An iUniverse representative was good enough to stop by and leave the following comment in the company’s defense. I wanted to draw some attention to it for two reasons: first, because I think it’s important to hear from other people on the subject of self-publishing, and second, because I just couldn’t let it stand there without providing additional commentary.

Here is Kevin Gray’s comment, unedited:

Actually, Emily professional editing services are available through iUniverse; and we storngly recommend every author utlize the services of a professional editor — either through iUniverse — or from another source. Because iUniverse is an indie publishing company, authors are free to disregard this advice and push forward without an editor.

Authors are also encouraged to take great care in working with iUniverse in designing their covers. Many authors provide their own artwork or commission the services of a professional illustrator — either through iUniverse or again from an external source. Authors have final signoff on the entire book, including the cover, before the book is put into distribution.
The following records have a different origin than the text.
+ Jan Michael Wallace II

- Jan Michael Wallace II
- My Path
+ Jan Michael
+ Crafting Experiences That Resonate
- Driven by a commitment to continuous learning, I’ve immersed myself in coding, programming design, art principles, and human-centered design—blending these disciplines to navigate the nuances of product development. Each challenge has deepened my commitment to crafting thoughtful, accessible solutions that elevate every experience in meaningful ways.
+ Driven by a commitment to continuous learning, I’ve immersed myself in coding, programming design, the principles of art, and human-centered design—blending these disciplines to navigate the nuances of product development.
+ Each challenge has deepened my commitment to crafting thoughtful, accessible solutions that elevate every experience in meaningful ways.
The fact is fewer and fewer “non-superstar” authors are receiving advances from publishers, making indie publishing providers like iUniverse more and more popular. Whether an author chooses to publish through iUniverse, or to utilize another publishing option, we encourage all authors to seek out the assistance of professionals to ensure their books are the best they can be.

Kevin A. Gray

First, I don’t dispute that iUniverse sells editing and design services to its customers. But, were Mr. Gray and I to compare notes on what qualifies as a “professional” designer or editor, I fear we might find some real discrepancies. At any rate, I can’t adequately judge the editing capabilities of iUniverse’s editing professionals, because I don’t know which authors chose iUniverse editors and which chose to do their own thing.
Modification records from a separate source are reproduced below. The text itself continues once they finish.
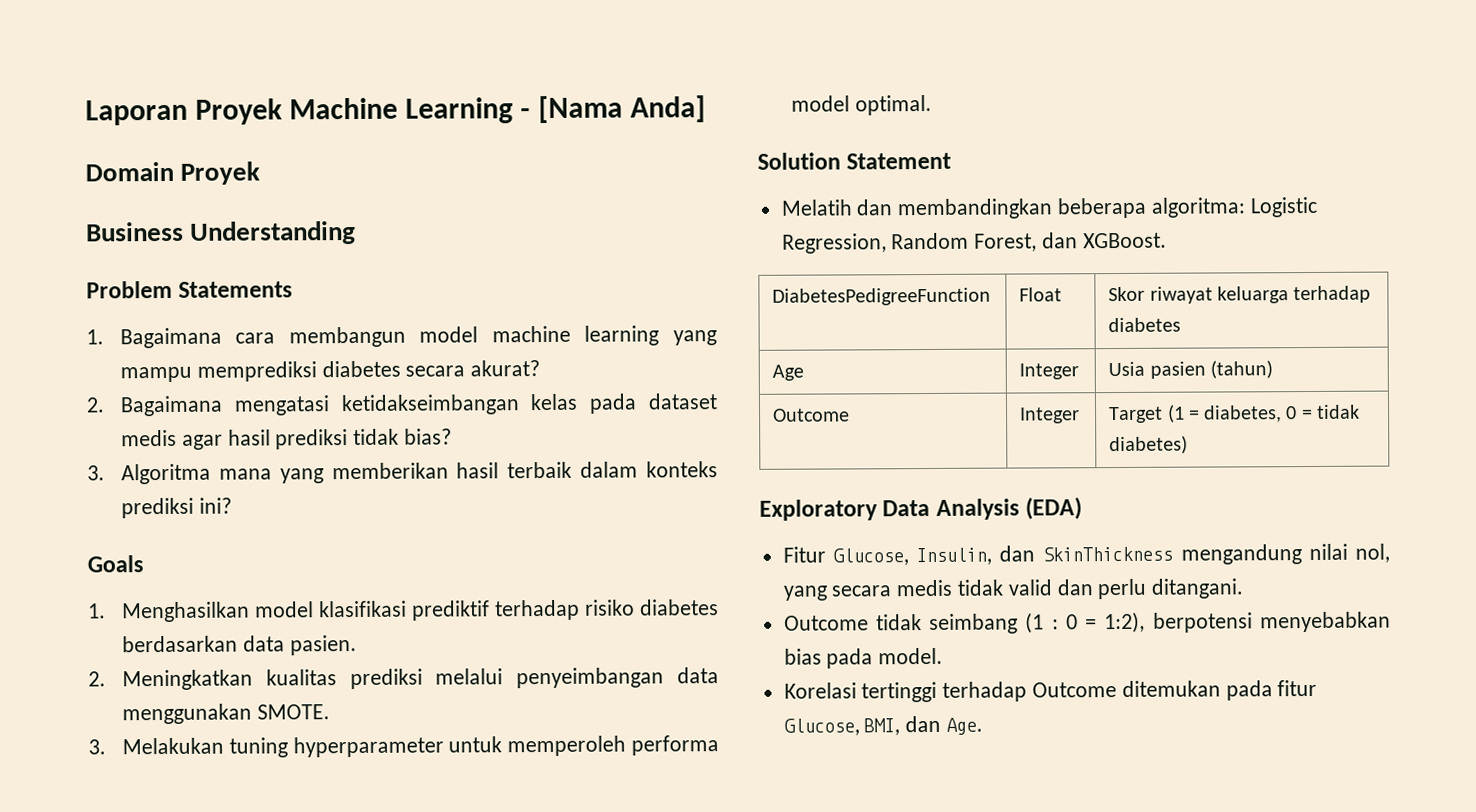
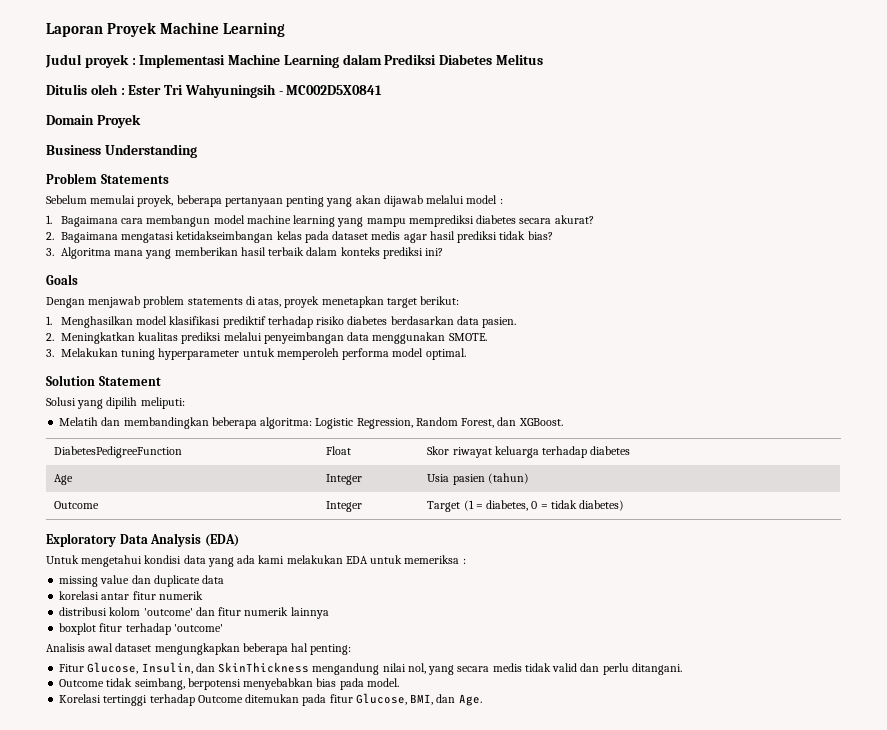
- Laporan Proyek Machine Learning - [Nama Anda]
+ Laporan Proyek Machine Learning
+ Judul proyek : Implementasi Machine Learning dalam Prediksi Diabetes Melitus
+ Ditulis oleh : Ester Tri Wahyuningsih - MC002D5X0841
+ Sebelum memulai proyek, beberapa pertanyaan penting yang akan dijawab melalui model :
+ Dengan menjawab problem statements di atas, proyek menetapkan target berikut:
+ Solusi yang dipilih meliputi:
+ Untuk mengetahui kondisi data yang ada kami melakukan EDA untuk memeriksa :
+ missing value dan duplicate data
+ korelasi antar fitur numerik
+ distribusi kolom 'outcome' dan fitur numerik lainnya
+ boxplot fitur terhadap 'outcome'
+ Analisis awal dataset mengungkapkan beberapa hal penting:
- Outcome tidak seimbang (1 : 0 = 1:2), berpotensi menyebabkan bias pada model.
+ Outcome tidak seimbang, berpotensi menyebabkan bias pada model.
Regardless, throwing the blame back on the author—because they have the final say, after all—is to deny (or at the very least minimize) iUniverse’s role in polluting the market with utter crap. (Now, I’m not saying everything that comes from iUniverse is crap, because I haven’t read everything from iUniverse. But I know for a fact that some of what comes from iUniverse is crap, because I’ve had the misfortune of reading it.)

Actually, did I refer to iUniverse as a publisher earlier? Because I didn’t mean to. iUniverse and companies like it are more like printers than publishers. And, dear authors, if you don’t get that, you need only consider which direction the money is flowing.

Maybe operations like these do have a place in the free market, particularly if Mr. Gray’s argument—that traditional publishers are mostly just signing the superstars these days—holds water. However, people shouldn’t be deluded about what’s really going on here.

Writers, I’d just like to close by saying this: if seeing your novel in print is on your bucket list and traditional publishers have rejected your work, why not pay iUniverse to print it and slap it on I’m all about people dying fulfilled and junk.

If you’ve used iUniverse or a similar service, please share your experience with me in the comments.

0 thoughts on “My Thoughts on iUniverse

  1. I loved the original review, and I love how you’ve addressed this response. I agree with the poster on the original review that suggested it sounds more like something to come out of a writing workshop than a novel I’d pay $10 to read, even if I were interested in a mystery that focuses on car racing.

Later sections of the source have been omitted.